Affected taxpayers now must decide which benefit they want more: bonus depreciation on QIP (in which case they should revoke the §163(j)(7) election) or avoidance of the business interest limitation (in which case they should keep the election in place). Considering that the CARES Act also reduces the alternative depreciation period for QIP, from 40 to 20 years, some taxpayers may prefer not to revoke their §163(j)(7) election, and to continue using alternative depreciation.

Finally, note that the CARES Act also mitigates the business interest limitation in two ways. First, for tax years beginning in 2020, taxpayers may elect to use their 2019 adjusted taxable income to determine the limitation amount. Since incomes have plummeted while debt remains unchanged, this makes sense. Second, the CARES Act increases the limit on deductibility, from 30 percent to 50 percent of adjusted taxable income, for tax years beginning in 2019 (for all taxpayers except partnerships) and 2020 (for all taxpayers). For excess business interest expense which was allocated from a partnership in years beginning in 2019, partners may treat half this allocation as fully deductible in the following year.

Method for Amending Returns

New Rev Proc 2020-23, 2020-18 Int Rev Bull 749 makes it easier to amend partnership returns. In normal times, partnerships are prohibited from amending a partner’s Schedule K-1 (statement reflecting each partner’s distributive share of partnership income, gain, loss, deduction, credit, and other tax items). See IRC §6031(b). Instead, they must file an Administrative Adjustment Request under IRC §6227, meaning that refunds might not be available until 2021. To make cash available faster, Rev Proc 2020-23 creates a special procedure for tax years beginning in 2018 or 2019. For these years, partnerships have until September 30, 2020 to amend their returns and K-1s.
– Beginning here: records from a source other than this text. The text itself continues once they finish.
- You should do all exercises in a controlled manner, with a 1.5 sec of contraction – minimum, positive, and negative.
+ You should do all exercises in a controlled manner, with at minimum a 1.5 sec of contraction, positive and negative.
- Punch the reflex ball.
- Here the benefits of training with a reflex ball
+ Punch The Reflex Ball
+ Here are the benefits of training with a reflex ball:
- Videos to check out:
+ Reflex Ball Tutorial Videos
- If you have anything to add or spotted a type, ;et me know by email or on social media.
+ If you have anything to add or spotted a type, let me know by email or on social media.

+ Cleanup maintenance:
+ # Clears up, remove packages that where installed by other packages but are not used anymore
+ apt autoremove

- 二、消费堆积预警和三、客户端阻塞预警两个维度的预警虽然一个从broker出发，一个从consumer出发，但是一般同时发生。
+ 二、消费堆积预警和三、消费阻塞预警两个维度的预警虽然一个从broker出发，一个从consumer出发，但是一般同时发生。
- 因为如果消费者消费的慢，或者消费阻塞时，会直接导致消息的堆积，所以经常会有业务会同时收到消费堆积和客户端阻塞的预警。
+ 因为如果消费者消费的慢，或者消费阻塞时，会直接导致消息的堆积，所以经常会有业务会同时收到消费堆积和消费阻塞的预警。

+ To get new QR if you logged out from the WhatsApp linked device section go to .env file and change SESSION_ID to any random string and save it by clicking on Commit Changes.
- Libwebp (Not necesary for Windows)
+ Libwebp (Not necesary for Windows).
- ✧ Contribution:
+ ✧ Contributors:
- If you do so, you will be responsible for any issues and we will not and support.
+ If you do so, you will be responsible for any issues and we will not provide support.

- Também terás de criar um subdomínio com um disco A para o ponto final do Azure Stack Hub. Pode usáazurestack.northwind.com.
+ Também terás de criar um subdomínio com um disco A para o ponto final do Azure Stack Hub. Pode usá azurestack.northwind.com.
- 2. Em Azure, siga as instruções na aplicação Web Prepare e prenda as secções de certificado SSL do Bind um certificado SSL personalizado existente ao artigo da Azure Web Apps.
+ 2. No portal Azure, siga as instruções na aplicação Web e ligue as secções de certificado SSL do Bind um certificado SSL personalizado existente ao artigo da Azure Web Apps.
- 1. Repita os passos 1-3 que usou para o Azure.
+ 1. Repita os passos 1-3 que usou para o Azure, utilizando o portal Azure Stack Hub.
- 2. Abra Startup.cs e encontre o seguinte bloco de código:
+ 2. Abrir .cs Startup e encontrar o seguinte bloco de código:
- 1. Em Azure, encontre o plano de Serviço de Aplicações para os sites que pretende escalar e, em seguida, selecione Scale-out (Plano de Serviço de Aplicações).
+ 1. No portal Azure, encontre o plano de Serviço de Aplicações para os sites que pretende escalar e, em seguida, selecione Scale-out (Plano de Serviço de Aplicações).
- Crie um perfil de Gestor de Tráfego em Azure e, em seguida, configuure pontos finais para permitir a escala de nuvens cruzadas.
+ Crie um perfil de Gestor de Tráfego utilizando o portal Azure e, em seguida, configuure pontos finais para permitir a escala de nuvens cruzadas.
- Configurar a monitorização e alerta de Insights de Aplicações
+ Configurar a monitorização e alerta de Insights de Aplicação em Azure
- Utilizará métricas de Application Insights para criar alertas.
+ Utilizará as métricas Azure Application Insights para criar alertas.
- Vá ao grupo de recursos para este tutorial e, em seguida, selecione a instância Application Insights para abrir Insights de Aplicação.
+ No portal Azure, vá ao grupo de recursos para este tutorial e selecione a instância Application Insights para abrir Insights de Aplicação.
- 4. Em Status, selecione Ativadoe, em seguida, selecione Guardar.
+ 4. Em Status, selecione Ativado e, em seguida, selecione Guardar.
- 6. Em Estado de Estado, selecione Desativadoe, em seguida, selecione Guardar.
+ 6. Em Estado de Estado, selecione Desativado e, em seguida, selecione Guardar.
For NOLs arising in a year beginning in 2018 and ending by June 30, 2019, there is also an expedited procedure which can lead to a refund within 90 days of the application. See IRS Notice 2020-26. Applications under this procedure must be filed by June 30, 2020. For NOLs arising in a fiscal year that straddles 2017 and 2018, a similar expedited procedure is available, with an extended deadline of July 27, 2020. See Rev Proc 2020-24.

New Rev Proc 2020-25 also makes it easier to make or withdraw elections affecting depreciation. Specifically:

  • It temporarily lets the taxpayer withdraw the (otherwise irrevocable) election to use alternative depreciation. The deadline to do so is October 15, 2021 (and not later than the statute of limitations for the year in question).
  • Similarly, it temporarily lets taxpayers retroactively make (or revoke) the elections to not use (or use less) bonus depreciation using the simplified technique in Form 3115, “Application for Change in Accounting Method.” The deadlines are the same as above.
  • It addresses how to retroactively fix depreciation of QIP (except that, for taxpayers who will also change their §163(j)(7) election, the subject is wholly addressed in Rev Proc 2020-22). Now that the CARES Act has cured the retail glitch, owners of QIP technically have been using an “impermissible” depreciation method in their prior returns. Rev Proc 2020-25 provides several options for retroactively choosing a correct recovery period. If the QIP has only been in service for a year, this may be done using Form 3115.